Ce mot « propension » traînait en moi et signifiait une sorte de force obscure qui conduisait inexorablement vers des débordements nuisibles à la santé ou à l’équilibre psychologique : propension ou inclination à la consommation du tabac ou de l’alcool. Pour s’en sortir, le médecin de famille conseille d’avoir recours à un psychologue, voire d’aller, pour quelques semaines, dans un établissement spécialisé.
A la réflexion, le terme « propension » n’est pas aussi noir que mon a-priori pouvait le laisser supposer. Il peut exister une « propension » au bien comme au mal-être. Je voudrais tout d’abord éclaircir mon vocabulaire.

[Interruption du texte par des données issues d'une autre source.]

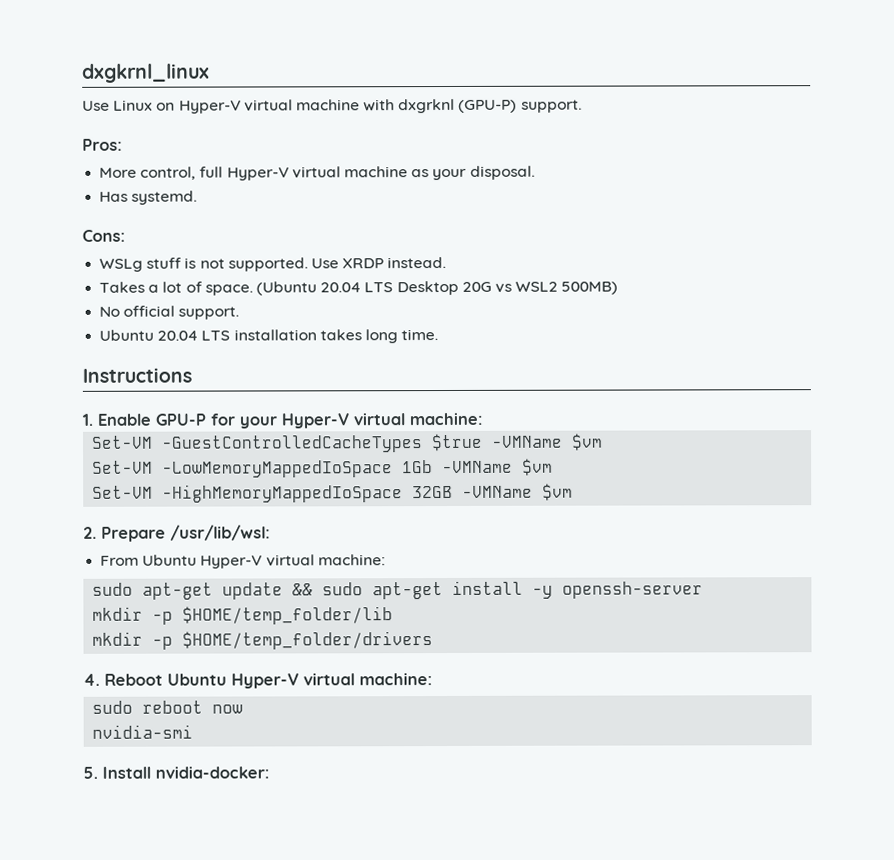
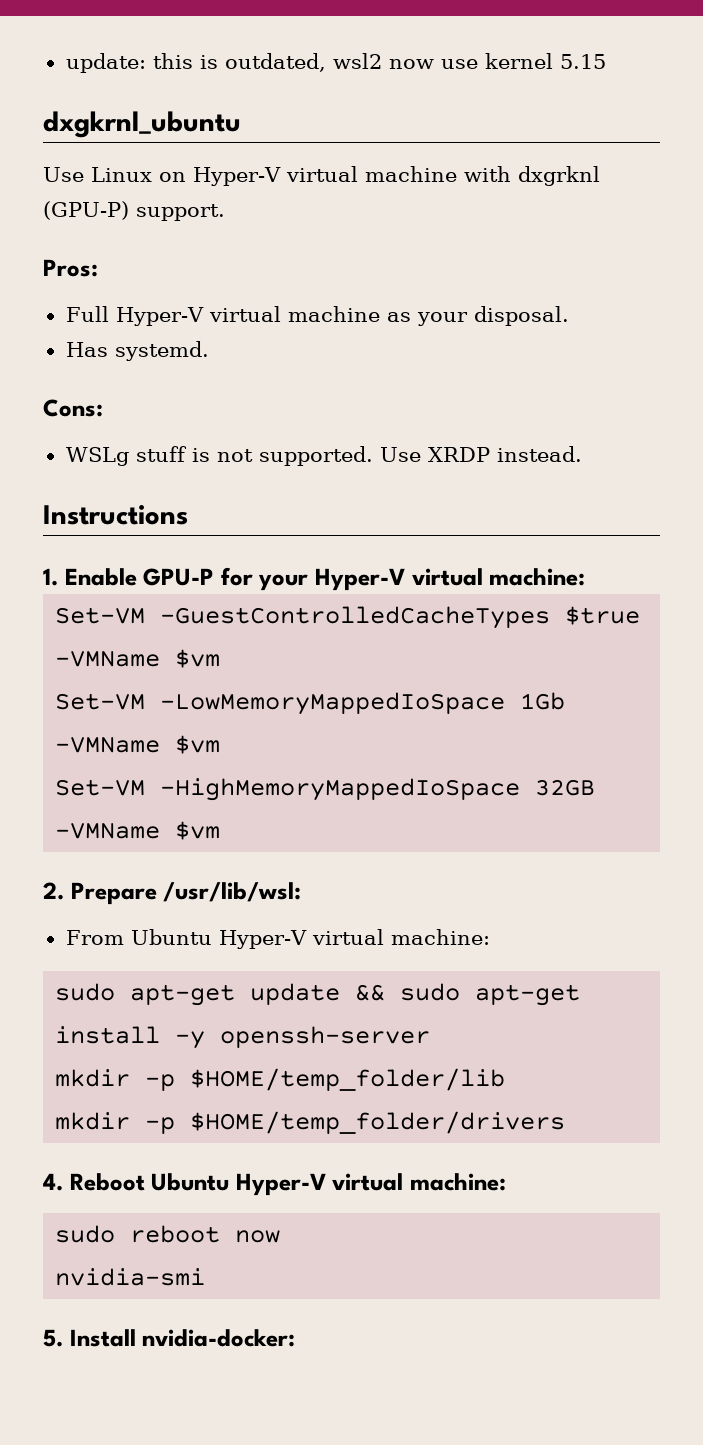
[82,63,210,83] dxgkrnl_linux -> [65,53,606,73] [43,111,241,138] update: this is outdated, wsl2 now use kernel 5.15 // dxgkrnl_ubuntu
[99,166,224,180] More control, full -> [65,306,109,322] Full
[99,280,619,296] [99,305,240,320] [99,329,439,344] // Takes a lot of space. (Ubuntu 20.04 LTS Desktop 20G vs WSL2 500MB) // No official support. // Ubuntu 20.04 LTS installation takes long time. -> (582, 454) none

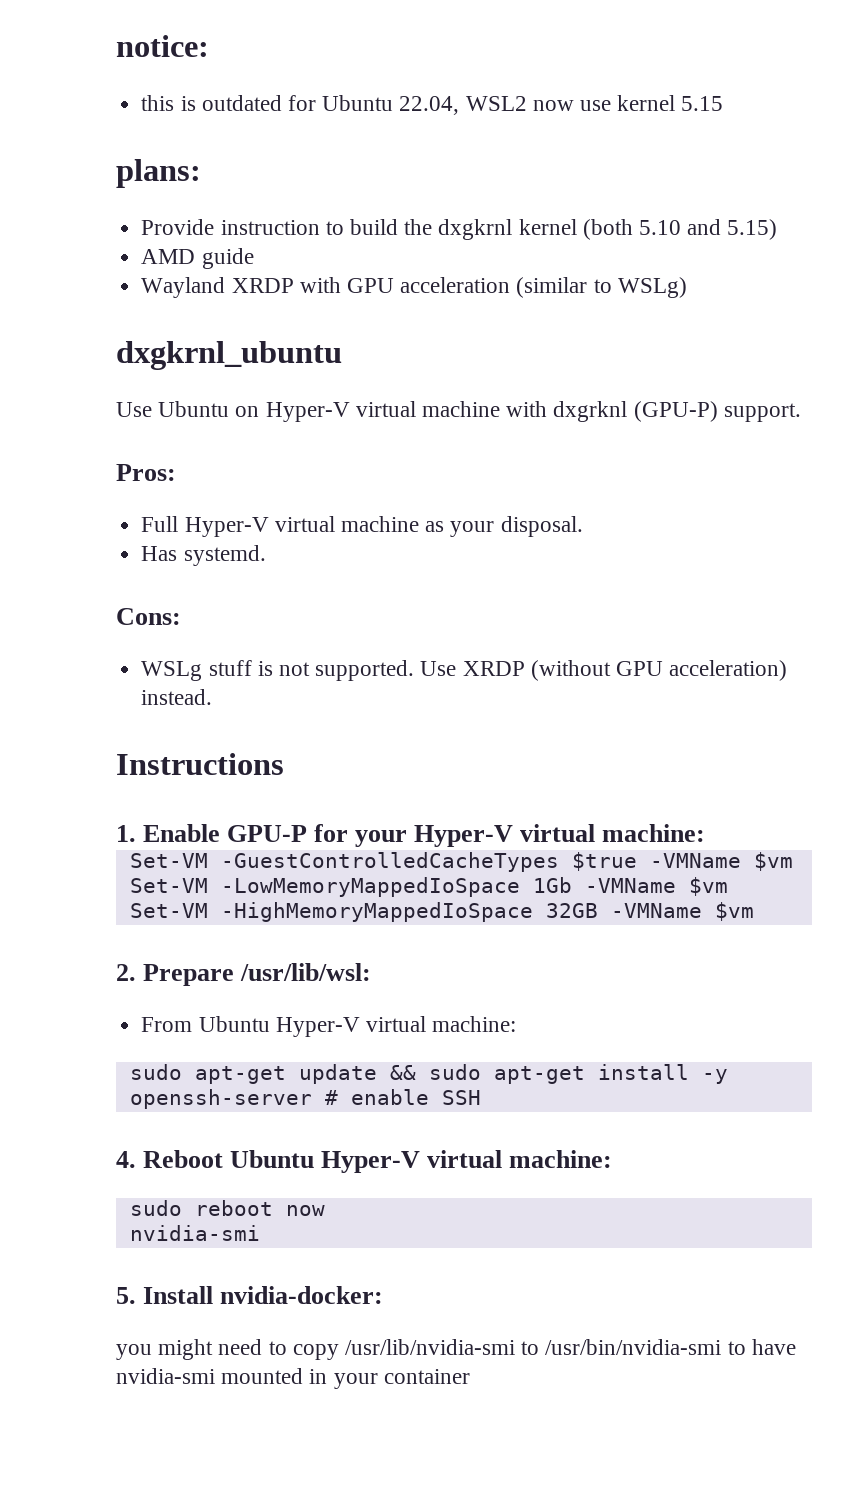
[65,53,146,73] update: -> [116,35,209,57] notice: //
[224,53,382,72] outdated, wsl2 -> [201,95,527,115] outdated for Ubuntu 22.04, WSL2
(606, 61) none -> [116,159,201,188] [141,219,778,240] [141,248,254,269] [141,277,687,298] // plans: // Provide instruction to build the dxgkrnl kernel (both 5.10 and 5.15) // AMD guide // Wayland XRDP with GPU acceleration (similar to WSLg)
[91,167,152,182] Linux -> [158,401,230,417] Ubuntu
(490, 454) none -> [530,660,788,681] (without GPU acceleration)
[55,1068,506,1091] [55,1111,566,1134] // mkdir -p $HOME/temp_folder/lib // mkdir -p $HOME/temp_folder/drivers -> [324,1089,481,1105] # enable SSH
(296, 1338) none -> [116,1339,796,1360] [116,1368,470,1389] // you might need to copy /usr/lib/nvidia-smi to /usr/bin/nvidia-smi to have nvidia-smi mounted in your container

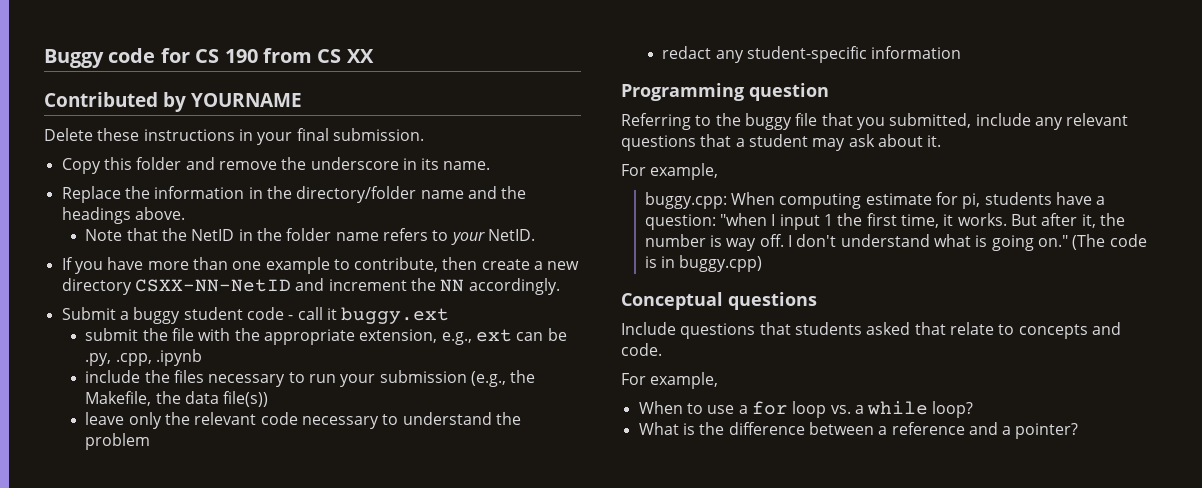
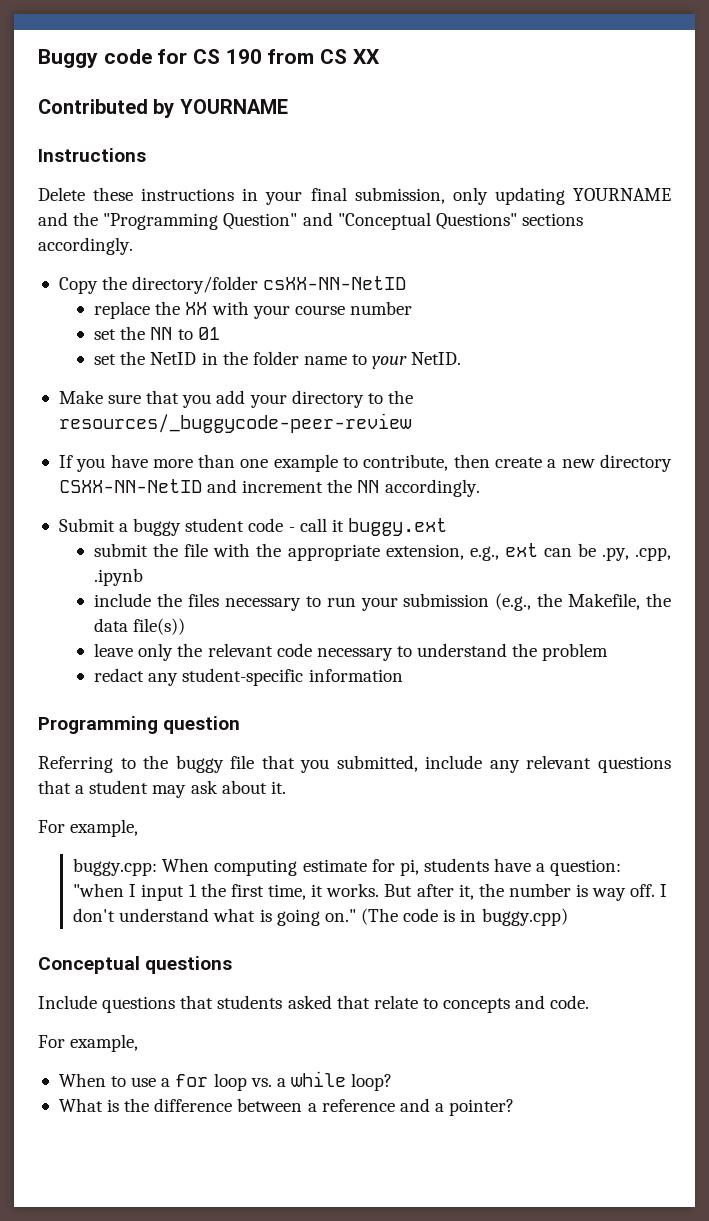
(302, 100) none -> [38,148,146,162] // Instructions
[332,128,424,141] [61,157,491,174] [61,186,527,203] [61,207,185,224] [85,228,158,241] submission. // Copy this folder and remove the underscore in its name. // Replace the information in the directory/folder name and the headings above. // Note that -> [354,187,672,205] [38,212,583,230] [38,237,133,255] [58,276,407,294] [94,301,412,319] [94,326,220,340] [94,354,117,365] submission, only updating YOURNAME and the "Programming Question" and "Conceptual Questions" sections accordingly. // Copy the directory/folder csXX-NN-NetID // replace the XX with your course number // set the NN to 01 // set
[382,228,428,241] refers -> (347, 360) none
(535, 235) none -> [58,390,413,408] [58,413,412,433] // Make sure that you add your directory to the resources/_buggycode-peer-review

Penchant, inclination, tendance, pente expriment des données naturelles qui viennent du lointain et habitent l’inconscient. D’autres significations sont valables aussi et n’ont pas de caractère morbide. Je pense par exemple à courir les soldes, à épargner dans le sens exagéré de mettre de côté (on ne sait pas, on pourra en avoir besoin), à bricoler pour s’abstraire de la vie familiale turbulente, pour mettre à jour un petit talent qui isole du brouhaha. On a son chantier à soi.
Il ne faut pas hésiter à transformer ces inclinations en un élan de joie rayonnante. La « propension » peut fort bien être une voie vers ‘l’accomplissement’ de soi-même, le service des autres, le choix d’un métier, vers une militance spirituelle ou civique.